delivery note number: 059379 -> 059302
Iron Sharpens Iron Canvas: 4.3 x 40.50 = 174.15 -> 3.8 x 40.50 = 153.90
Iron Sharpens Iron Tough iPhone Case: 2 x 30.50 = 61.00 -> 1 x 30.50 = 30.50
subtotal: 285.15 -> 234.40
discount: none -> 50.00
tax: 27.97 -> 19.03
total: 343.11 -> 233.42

--

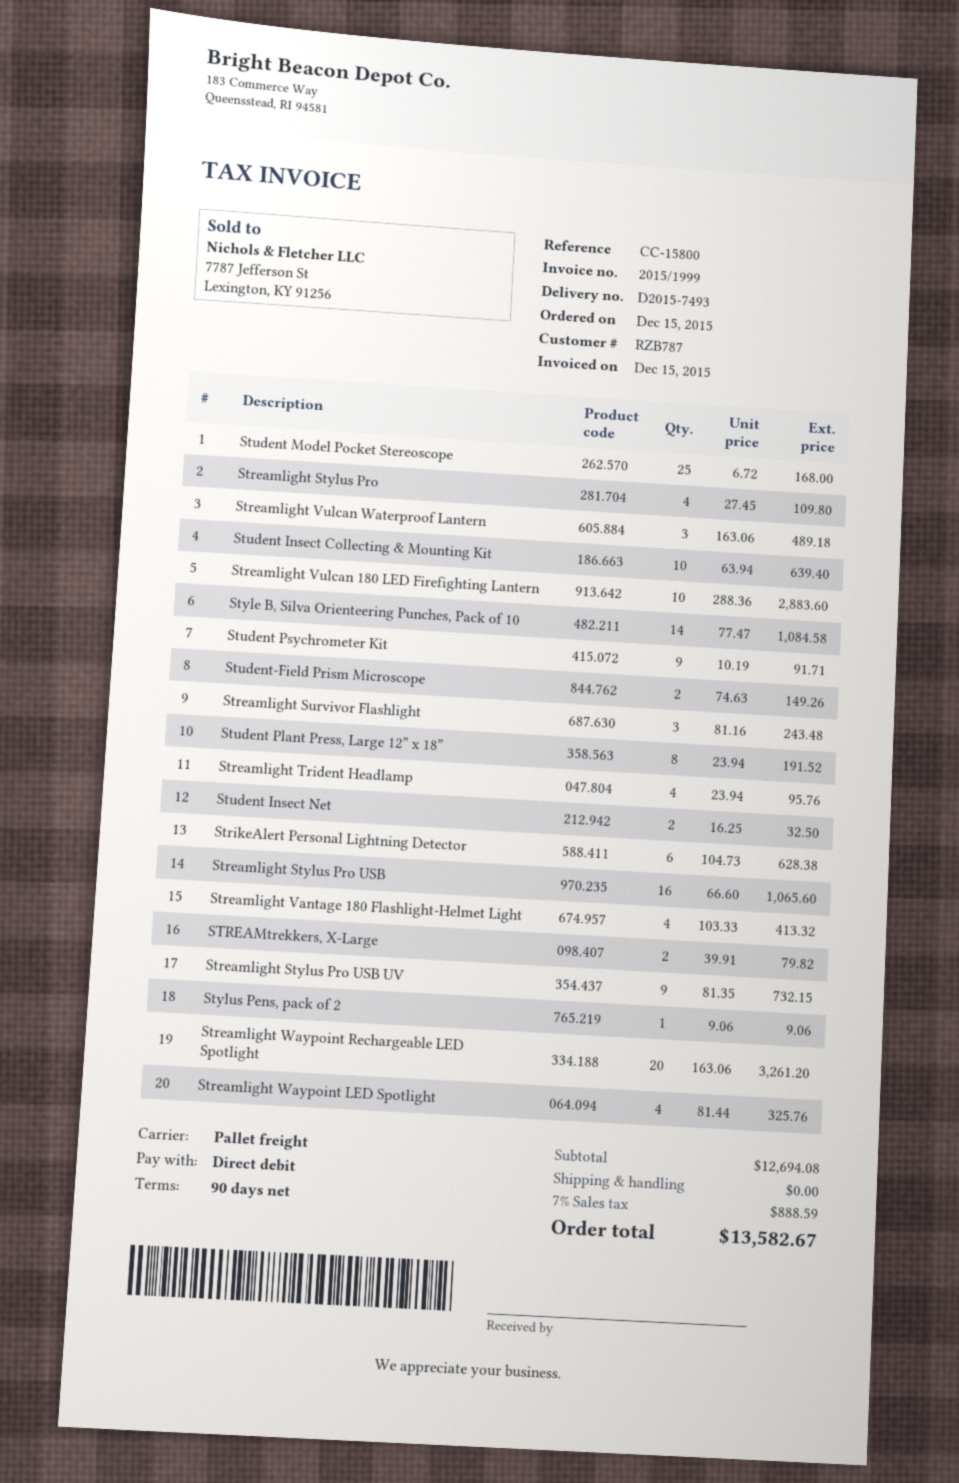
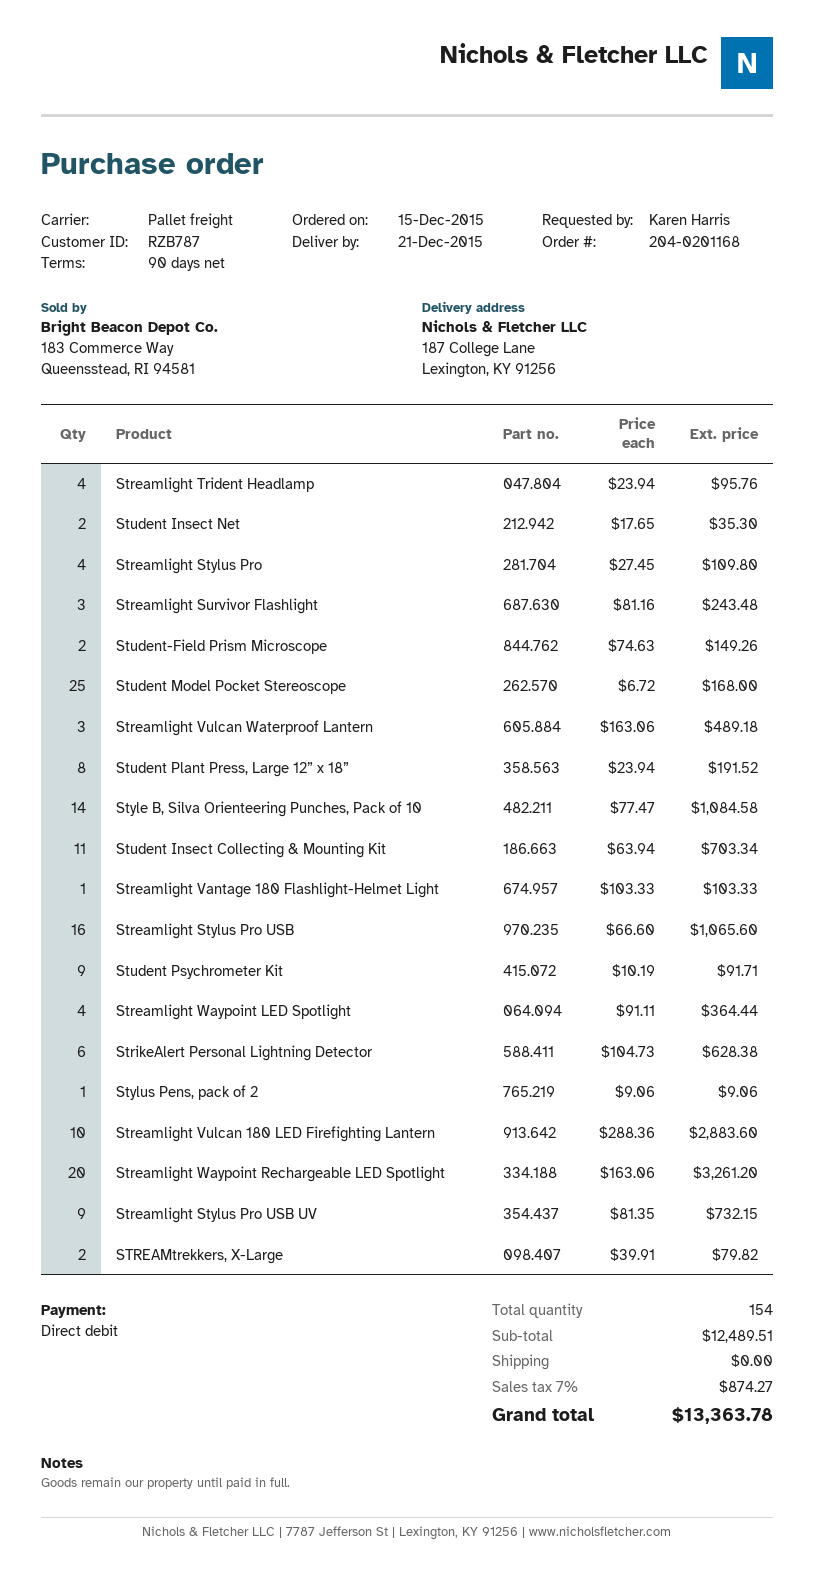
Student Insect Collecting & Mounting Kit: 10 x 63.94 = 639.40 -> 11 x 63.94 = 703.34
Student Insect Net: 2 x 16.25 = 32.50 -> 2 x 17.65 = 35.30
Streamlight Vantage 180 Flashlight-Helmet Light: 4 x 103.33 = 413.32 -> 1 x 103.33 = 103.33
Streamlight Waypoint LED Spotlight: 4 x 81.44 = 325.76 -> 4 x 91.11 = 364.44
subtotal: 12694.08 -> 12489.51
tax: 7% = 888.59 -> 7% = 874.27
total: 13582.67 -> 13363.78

Work item.
Send back exactly the lines of the listing above starting at the one with "Streamlight Vantage 180" and ending at the one with "total: 13582.67 -> 13363.78", inclusive, and no others.

Output for this task.
Streamlight Vantage 180 Flashlight-Helmet Light: 4 x 103.33 = 413.32 -> 1 x 103.33 = 103.33
Streamlight Waypoint LED Spotlight: 4 x 81.44 = 325.76 -> 4 x 91.11 = 364.44
subtotal: 12694.08 -> 12489.51
tax: 7% = 888.59 -> 7% = 874.27
total: 13582.67 -> 13363.78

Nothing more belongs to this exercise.